The Reds concluded a disastrous weekend series Sunday, losing the finale 9-1 to the Pirates.
The loss earned the Pirates their first home sweep of the Reds in four years, and put the Reds back under the .500 mark on the year at 6-7. The story Sunday was similar to the first two games of the series: still, again and again the Reds squandered chances with men on base. Four times in the series Edwin Encarnacion made the final out in innings with the bases loaded. There is talk from John Fay that he may be headed to Louisville if he doesn’t right the ship soon. How much truth there is to that assertion, I’m not sure. It’s not clear whether Fay heard the news from somebody or if it’s guesswork.
Simply put, this team struggles against even mediocre lefties. First Paul Maholm and company shut them out Friday, and today Tom Gorzelanny went 6 1/3 and allowed a run. The Reds left nine men on base today bringing the series total to 32.
Let that number sink in for a minute. Thirty-two men left on base in three games. What a frustrating series this was. Today Dusty tried to generate some offense by playing his righthanded lineup, which consists of putting Keppinger at first, playing Castro at short, and Freel and Hopper both getting starts in the outfield. Dunn sat to try to clear his head before the Chicago series. My assertion from earlier that he looked like he was getting it together really looked silly the first two games of the series. He’s still scuffling.
The RLOB issue, though, eventually will probably clear itself up. The Reds have some good hitters and are capable of scoring, one bad weekend in Pittsburgh doesn’t change that. The issue of performance against lefthanded pitchers, though, is a problem of roster construction and constitution.
All the power bats in the lineup are lefties who can’t hit lefties, with the exception of Phillips. This is echoing what Marty Brenneman said on the broadcast, but he’s right: this offensive team had issues all season in 2007 with hitting lefties, so what made them think bringing back the same cast of characters would magically solve the problem? It’s true that you’re more likely to face righthanded pitching than lefthanded, but they need some righthanded power off the bench if this “righthanded lineup” is ever going to have a legitimate shot at winning a game. Marty seems to think Jolbert Cabrera will be the savior; anyone saying that is kidding themselves, but he is hitting in Louisville and has to bring more to the table than Juan Castro at this point, and he’s righthanded with a little pop.
The final score may give the impression this game was a blowout; it was close into the sixth. Johnny Cueto was again very good through five. The first run came on a second inning solo shot by Ryan Doumit. They added another in the third when Luis Rivas doubled, scoring Nate McLouth (who had a great series, by the way, he was an absolute pest the entire weekend). Norris Hopper horribly misjudged the ball and had he gotten the right break on it he may have caught it.
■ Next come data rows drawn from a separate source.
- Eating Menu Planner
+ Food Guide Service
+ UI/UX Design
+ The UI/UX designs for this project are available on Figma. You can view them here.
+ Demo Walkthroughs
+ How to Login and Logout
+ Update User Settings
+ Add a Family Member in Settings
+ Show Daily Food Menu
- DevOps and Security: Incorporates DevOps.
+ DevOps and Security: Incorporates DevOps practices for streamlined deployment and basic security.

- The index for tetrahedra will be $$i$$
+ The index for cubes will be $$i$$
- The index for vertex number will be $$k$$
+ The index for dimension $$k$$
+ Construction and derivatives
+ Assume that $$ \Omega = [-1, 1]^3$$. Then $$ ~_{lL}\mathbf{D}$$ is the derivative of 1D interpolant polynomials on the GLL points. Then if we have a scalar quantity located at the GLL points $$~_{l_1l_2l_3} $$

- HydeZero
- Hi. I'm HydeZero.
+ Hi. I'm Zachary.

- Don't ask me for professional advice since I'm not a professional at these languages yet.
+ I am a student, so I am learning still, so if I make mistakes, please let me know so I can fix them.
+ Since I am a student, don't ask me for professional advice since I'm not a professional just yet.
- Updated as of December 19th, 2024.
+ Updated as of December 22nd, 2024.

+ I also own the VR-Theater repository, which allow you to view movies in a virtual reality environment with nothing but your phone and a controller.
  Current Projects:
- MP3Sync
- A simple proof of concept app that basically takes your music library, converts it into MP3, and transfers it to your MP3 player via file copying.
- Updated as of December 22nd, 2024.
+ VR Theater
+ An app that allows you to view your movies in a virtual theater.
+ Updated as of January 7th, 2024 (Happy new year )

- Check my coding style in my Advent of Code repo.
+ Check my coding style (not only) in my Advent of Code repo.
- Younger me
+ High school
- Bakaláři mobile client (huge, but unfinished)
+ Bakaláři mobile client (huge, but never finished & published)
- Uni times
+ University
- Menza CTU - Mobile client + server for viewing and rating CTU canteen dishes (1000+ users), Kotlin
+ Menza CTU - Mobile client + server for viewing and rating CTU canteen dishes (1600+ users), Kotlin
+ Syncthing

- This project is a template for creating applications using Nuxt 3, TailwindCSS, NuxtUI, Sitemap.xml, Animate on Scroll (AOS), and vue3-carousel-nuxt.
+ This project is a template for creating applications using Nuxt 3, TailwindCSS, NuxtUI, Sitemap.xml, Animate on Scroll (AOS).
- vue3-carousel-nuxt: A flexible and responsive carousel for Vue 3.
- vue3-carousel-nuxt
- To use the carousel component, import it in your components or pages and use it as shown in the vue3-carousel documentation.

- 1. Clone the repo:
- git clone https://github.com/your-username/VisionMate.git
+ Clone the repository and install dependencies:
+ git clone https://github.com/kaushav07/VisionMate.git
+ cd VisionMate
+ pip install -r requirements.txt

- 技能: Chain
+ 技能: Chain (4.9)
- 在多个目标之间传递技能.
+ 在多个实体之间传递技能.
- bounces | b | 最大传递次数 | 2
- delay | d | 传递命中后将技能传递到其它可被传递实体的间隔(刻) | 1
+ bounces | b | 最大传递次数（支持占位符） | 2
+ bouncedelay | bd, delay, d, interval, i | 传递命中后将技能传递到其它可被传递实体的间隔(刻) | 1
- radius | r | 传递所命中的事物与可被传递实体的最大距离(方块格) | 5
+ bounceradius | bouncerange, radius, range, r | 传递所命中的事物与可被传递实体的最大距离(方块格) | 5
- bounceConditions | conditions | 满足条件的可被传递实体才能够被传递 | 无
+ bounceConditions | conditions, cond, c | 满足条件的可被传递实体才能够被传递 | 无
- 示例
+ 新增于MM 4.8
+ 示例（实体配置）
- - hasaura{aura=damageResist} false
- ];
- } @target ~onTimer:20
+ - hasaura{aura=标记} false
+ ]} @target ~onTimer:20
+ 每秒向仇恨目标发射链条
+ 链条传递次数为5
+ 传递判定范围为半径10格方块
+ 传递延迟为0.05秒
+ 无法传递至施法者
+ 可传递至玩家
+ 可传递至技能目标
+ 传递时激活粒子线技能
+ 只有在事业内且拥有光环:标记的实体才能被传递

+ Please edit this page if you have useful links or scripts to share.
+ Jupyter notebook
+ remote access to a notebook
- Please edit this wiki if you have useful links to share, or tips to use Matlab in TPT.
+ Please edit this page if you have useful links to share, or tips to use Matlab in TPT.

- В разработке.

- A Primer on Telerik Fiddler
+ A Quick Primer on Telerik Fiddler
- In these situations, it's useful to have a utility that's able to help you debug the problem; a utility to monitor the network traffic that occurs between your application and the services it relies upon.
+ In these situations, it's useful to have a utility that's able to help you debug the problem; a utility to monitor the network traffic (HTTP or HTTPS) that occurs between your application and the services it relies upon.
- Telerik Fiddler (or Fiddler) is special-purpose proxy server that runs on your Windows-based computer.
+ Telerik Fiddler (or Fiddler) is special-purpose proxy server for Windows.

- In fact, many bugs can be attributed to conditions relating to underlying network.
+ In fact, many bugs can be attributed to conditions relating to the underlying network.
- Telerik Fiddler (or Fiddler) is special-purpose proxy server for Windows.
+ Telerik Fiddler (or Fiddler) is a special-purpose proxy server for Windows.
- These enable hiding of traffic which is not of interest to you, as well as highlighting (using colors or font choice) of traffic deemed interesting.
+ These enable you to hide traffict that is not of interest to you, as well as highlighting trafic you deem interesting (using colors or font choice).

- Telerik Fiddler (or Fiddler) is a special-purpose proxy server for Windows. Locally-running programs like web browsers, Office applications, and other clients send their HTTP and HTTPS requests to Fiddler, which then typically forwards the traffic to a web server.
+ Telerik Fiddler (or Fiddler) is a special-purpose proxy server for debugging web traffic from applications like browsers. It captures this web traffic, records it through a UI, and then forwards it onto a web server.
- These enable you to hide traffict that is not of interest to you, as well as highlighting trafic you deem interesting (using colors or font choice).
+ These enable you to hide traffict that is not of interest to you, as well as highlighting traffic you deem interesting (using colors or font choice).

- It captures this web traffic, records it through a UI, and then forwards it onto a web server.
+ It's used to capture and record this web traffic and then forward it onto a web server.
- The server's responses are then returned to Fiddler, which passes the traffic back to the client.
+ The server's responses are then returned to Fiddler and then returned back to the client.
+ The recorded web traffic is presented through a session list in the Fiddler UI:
Cincinnati blew chances to score in the first (first and second, none out; first and third, one out) and the sixth (bases loaded, two out) before Pittsburgh blew it open against Cueto in the bottom of the sixth. A Ryan Doumit sac fly made it 3-0 plating McLouth then Xavier Nady crushed a curve breaking right into the hitting zone to make it 5-0. The Reds got their lone run in the top of the seventh on a Ryan Freel RBI single. They had two on with one out but neither pinch hitter Corey Patterson nor Ken Griffey Jr. could convert for more runs off new Bucs hurler Franquelis Osoria. Todd Coffey relieved and gave up four in the bottom of the seventh. It should have been none; Brandon Phillips dropped a certain double play ball allowing one run to score, and Jason Bay crushed a three-run homer to left to make it the 9-1 final margin.
The Reds came into the series having played really well against some very good teams in Arizona, the Phillies and the Brewers, but all that momentum feels like it was a very long time ago. It would be one thing if they had been scoring runs and losing, or just being shut down by ace-quality pitchers, but having chance after chance and just not being able to push runs across is just frustrating to watch. The Bucs are just a tough matchup for them with so many lefthanded pitchers. At this point, this is what the team is: they’re going to struggle against lefties.
Luckily in Chicago only one lefty is scheduled to face the Reds. Tuesday Ryan Dempster is scheduled to face Aaron Harang in the series opener. Josh Fogg is being pushed back to Wednesday to keep Harang on the same schedule and not giving him an extra days of rest. Wednesday Fogg will face Carlos Zambrano (how’s that for a mismatch) and the series finale Thursday pits Cubs lefty Ted Lilly against Edinson Volquez. Chicago seems to be a place where the Reds generally play pretty well, unlike Pittsburgh, so hopefully they can get things right, push across some runs and get back in the win column.
First pitch Tuesday is 8:05 Eastern, 5:05 here in paradise. Peace.